Dijo el de Masatepe: “Y tiene patente, al parecer, para hacerlo como lo ha venido haciendo, pues tiene sensibilidad de escritor, por lo que resulta que ante la paciente impaciencia, el burro del alcalde se impone. Pero volviendo a nuestras amarguras en el Reino Socialista de Nicaragua, aún cuando las organizaciones de la Sociedad Civil hubieran solicitado permiso para marchar el 28 de febrero con siglos de anticipación, esta dictadura hubiera encontrado cualquier pretexto para negarlo, por ejemplo celebrar el nuevo anillo de la reina. El asunto, para ellos, es aplastar a la sociedad civil como una cucaracha bajo el zapato real. Desde luego que las organizaciones de la Sociedad Civil habían anunciado la marcha desde mucho antes que al danielismo se le ocurriera decir, por terror a las manifestaciones populares que ya ellos habían escogido esa fecha para conmemorar esa revolución de todos y no solo de los danielistas, que fue la sandinista; perdida por la culpa de quienes hoy con su comportamiento se identifican con la dinastía somocista que la encendió.”

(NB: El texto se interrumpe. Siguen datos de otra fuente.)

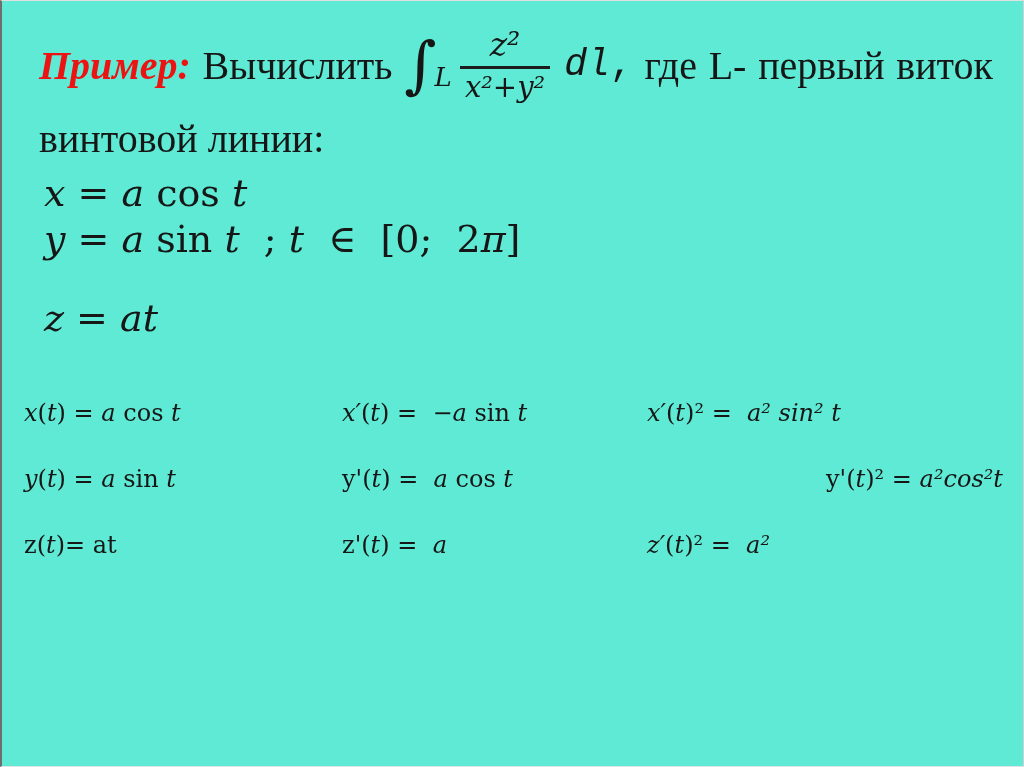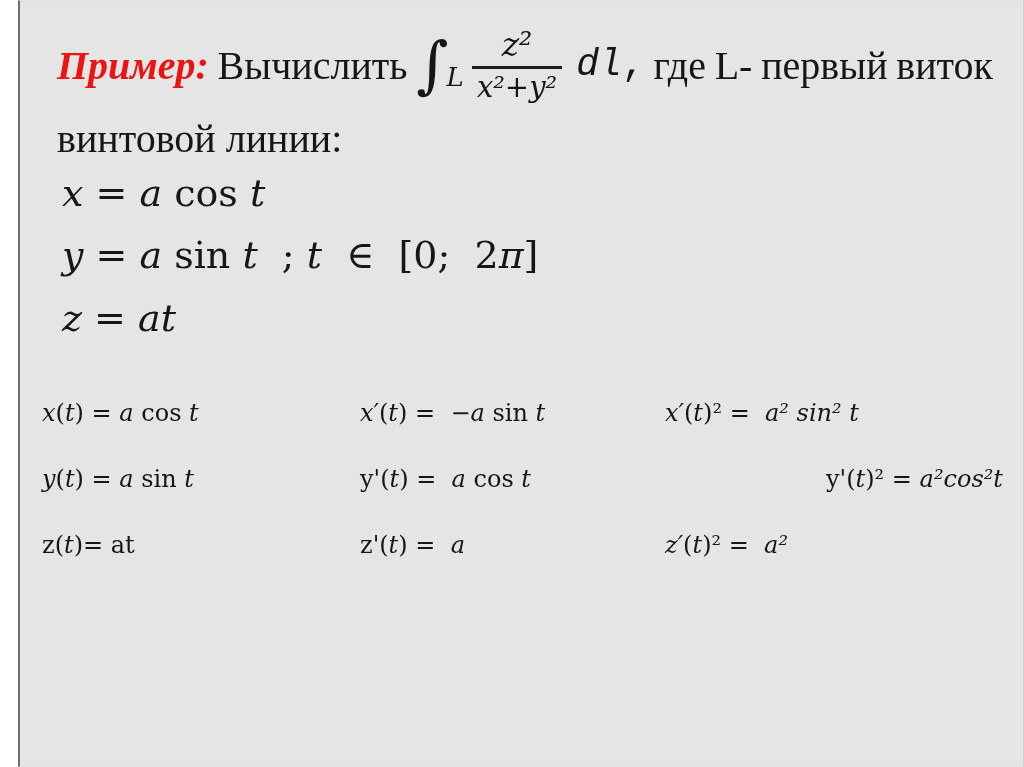--- a/index.html
+++ b/index.html
@@ -6,9 +6,9 @@
   body { width:1024px; height:767px; overflow:hidden; position:relative;
          font-family:"Liberation Serif", serif; color:#161616; }
 
-  .slide { position:absolute; inset:0; background:#e5e5e5; box-sizing:border-box;
+  .slide { position:absolute; inset:0; background:#5eead4; box-sizing:border-box;
            border-left:2px solid #6e6e6e; border-top:1px solid #e0e0e0;
-           border-right:1px solid #cfcfcf; border-bottom:1px solid #e3e3e3;margin-left:18px; }
+           border-right:1px solid #cfcfcf; border-bottom:1px solid #e3e3e3; }
 
   
   .line1 { position:absolute; top:16px; left:37px; right:30px; height:96px;

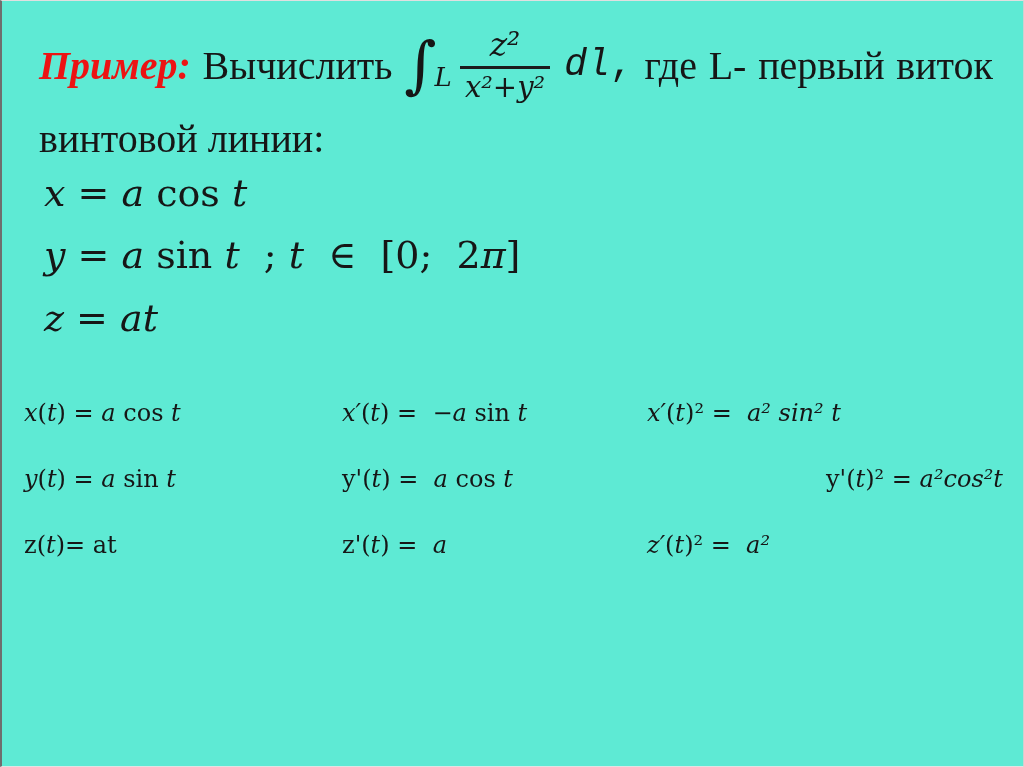--- a/index.html
+++ b/index.html
@@ -32,7 +32,7 @@
   .eq { position:absolute; left:42px; font-family:"DejaVu Serif", serif;
         font-size:38px; white-space:pre; }
   .eq-x { top:170px; }
-  .eq-y { top:232px; }
+  .eq-y { top:216px; }
   .eq-z { top:295px; }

“Sólo les faltó decir que la Sociedad Civil tenía permiso para marchar el 29 de febrero. Ojalá que el Dios del Rev. José Miguel Torres nos perdone en este su Año Internacional de la Reconciliación, por ver las cosas como parece que son, y después resultan ser como el caso de los miserablemente asalariados rezadores de las rotondas, hoy en su mayoría desertores del amor sin haberse plegado al odio contra los medios de comunicación. Pero ya José Miguel, quien jamás pudo haber dicho sin ingenuidad intencional lo que escribió en su artículo publicado en END el 5 de febrero, tuvo su Waterloo en el artículo Entre la fe, la necesidad y el gobierno, de Letzira Sevilla Bolaños, también publicado en END, el 23 de febrero del corriente. Porque desde un punto de vista absolutamente ecuménico, la manipulación que los monarcas hacen de diversas expresiones religiosas, protestantes o católicas no importa, es evidente como en los casos de los rezadores, las imágenes de la virgen, de Obando, de pastores como Osorno, Ulloa, Casco en su oportunidad, etc. Un etcétera en que espero no tenga cabida José Miguel, por nuestro bien. ¿Y ahora, dónde vamos a rezar? En San Judas existe un tabernáculo con un nombre muy decidor y que no tiene piedad ni caridad cristiana con sus vecinos. Ahí, en el Tabernáculo de Santidad. Espíritu Santo y Fuego, no cabe duda que el odio es más fuerte que el amor Ya de una vez por todas, puestos en ese infierno, ahí debieran de predicar y rezar todos los mencionados que aseguran que Dios es el culpable de que exista este régimen.”